In January, the U.K.-based Office of Health Economics (OHE), which says it’s the “world’s oldest independent health economics research organization,” announced the results of its first-ever OHE Policy Innovation Prize. Entrants to the contest were posed the question: Can we design a system to generate fair prices that balances access and innovation throughout the lifecycle of medicines?

The inaugural winner, Aidan Hollis, a professor at the University of Calgary, submitted a novel solution that delinks price from the payment for innovation and is similar to outcomes-based agreements. But in Hollis’ model, payers would front a much lower amount for the therapy — similar to the price of a generic drug — and then pay the drug manufacturers more over time.


“This is the way the world is moving — toward these kinds of finance agreements.”

Lotte Steuten

Deputy chief executive, OHE


“The manufacturers would receive rewards based on health benefits for a longer period — it could be 10 years, for example. And those rewards would be calculated by how much health gain was delivered,” explained Lotte Steuten, deputy chief executive at OHE. “So there would be a predictable revenue stream for the company, but not the high sticker shock impact when the product is introduced.”

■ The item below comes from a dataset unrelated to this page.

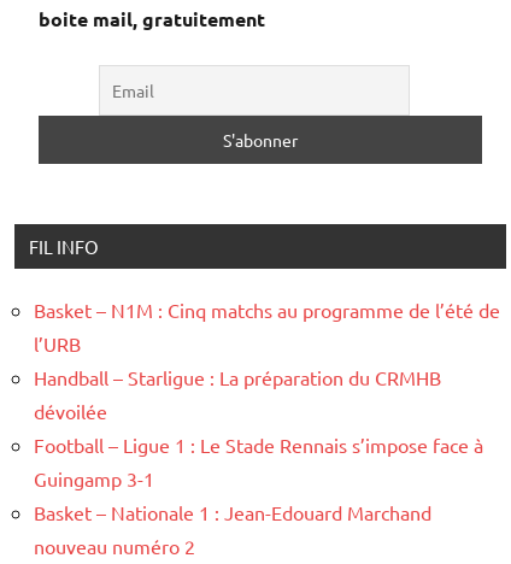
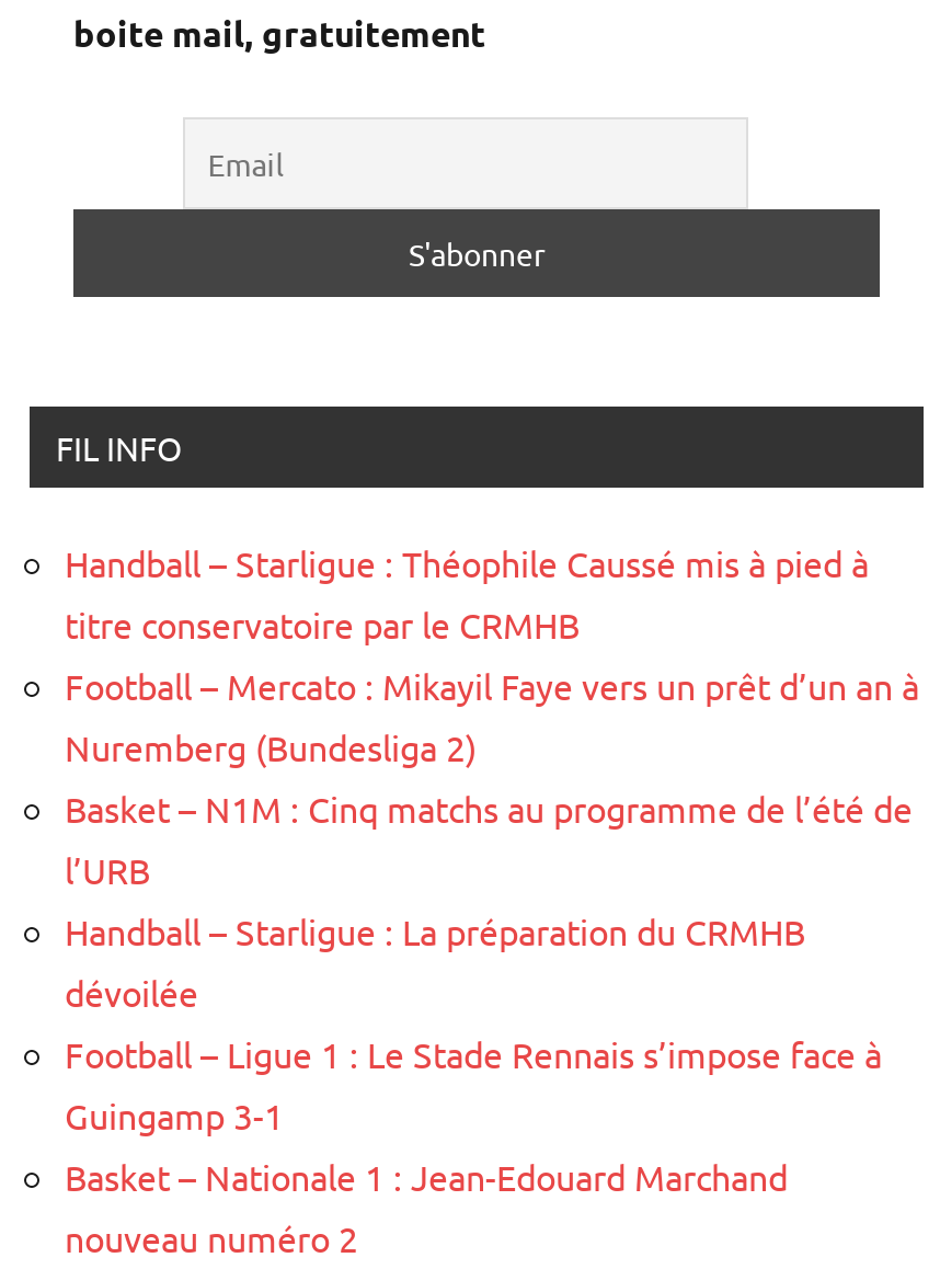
none -> [65,540,919,768] Handball – Starligue : Théophile Caussé mis à pied à | titre conservatoire par le CRMHB | Football – Mercato : Mikayil Faye vers un prêt d’un an à | Nuremberg (Bundesliga 2)

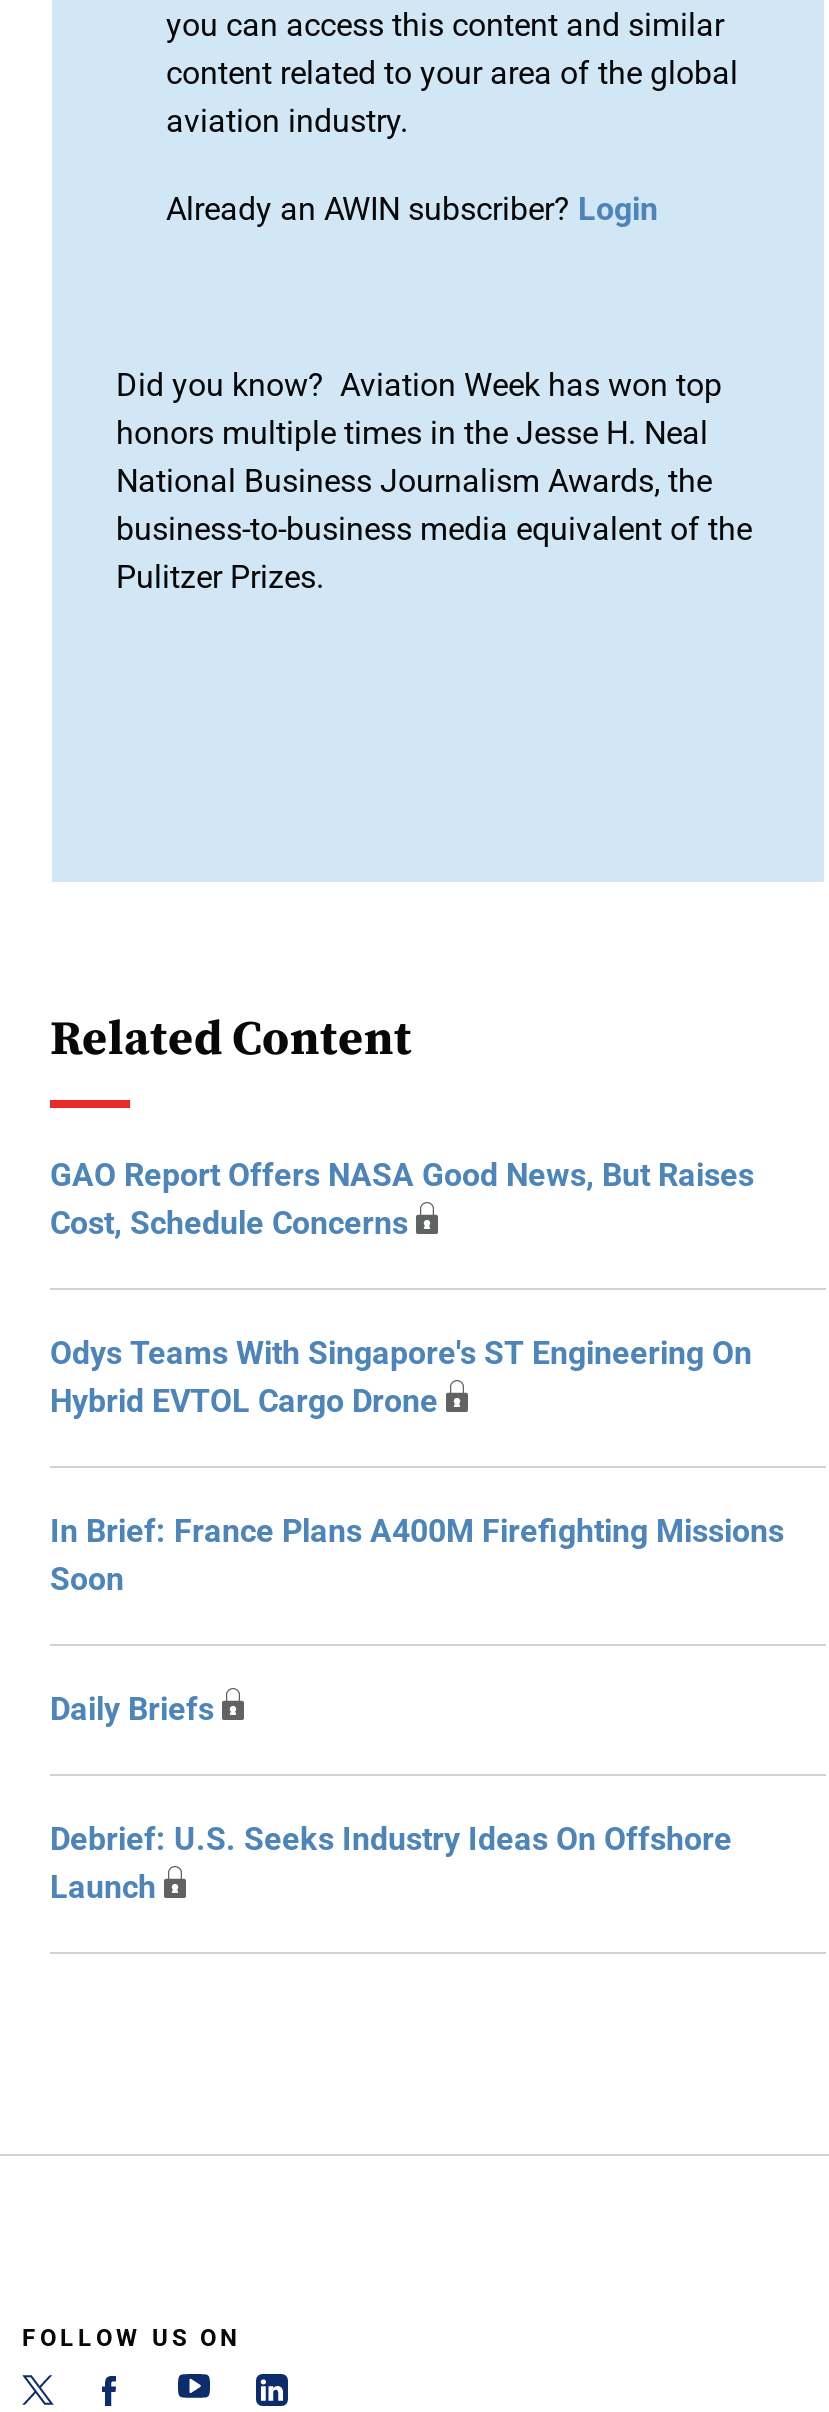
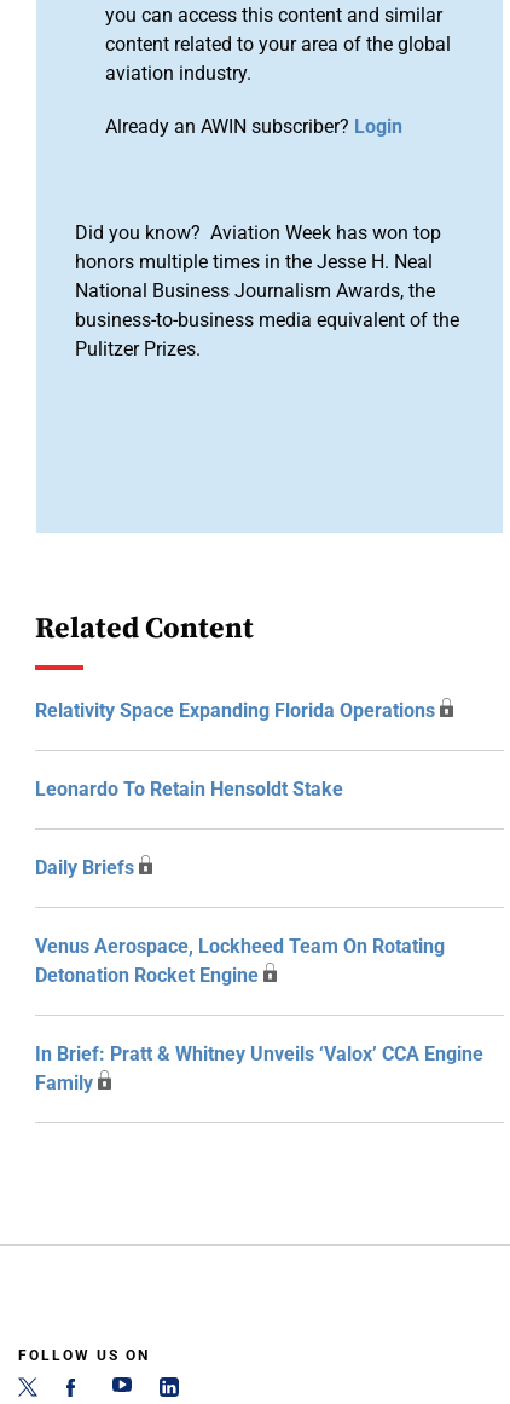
[50,1156,784,1598] GAO Report Offers NASA Good News, But Raises | Cost, Schedule Concerns | Odys Teams With Singapore's ST Engineering On | Hybrid EVTOL Cargo Drone | In Brief: France Plans A400M Firefighting Missions | Soon -> [35,699,435,801] Relativity Space Expanding Florida Operations | Leonardo To Retain Hensoldt Stake
moved [50,1690,214,1728] -> [35,856,134,879]: Daily Briefs
[50,1820,732,1906] Debrief: U.S. Seeks Industry Ideas On Offshore | Launch -> [35,935,483,1094] Venus Aerospace, Lockheed Team On Rotating | Detonation Rocket Engine | In Brief: Pratt & Whitney Unveils ‘Valox’ CCA Engine | Family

During a recent presentation for drugmakers, Steuten said Hollis’ model was discussed and raised a number of questions from manufacturers. What would the initial price be? How could they be sure they’d be paid back over time? Clearly, Steuten said, there are many aspects of this model that would have to be worked out and it wouldn’t be a great fit for every type of drug. Instead, it could be a “backstop solution” where other models have failed. And, she said, it would likely work best for orphan drugs — including multimillion-dollar gene therapies.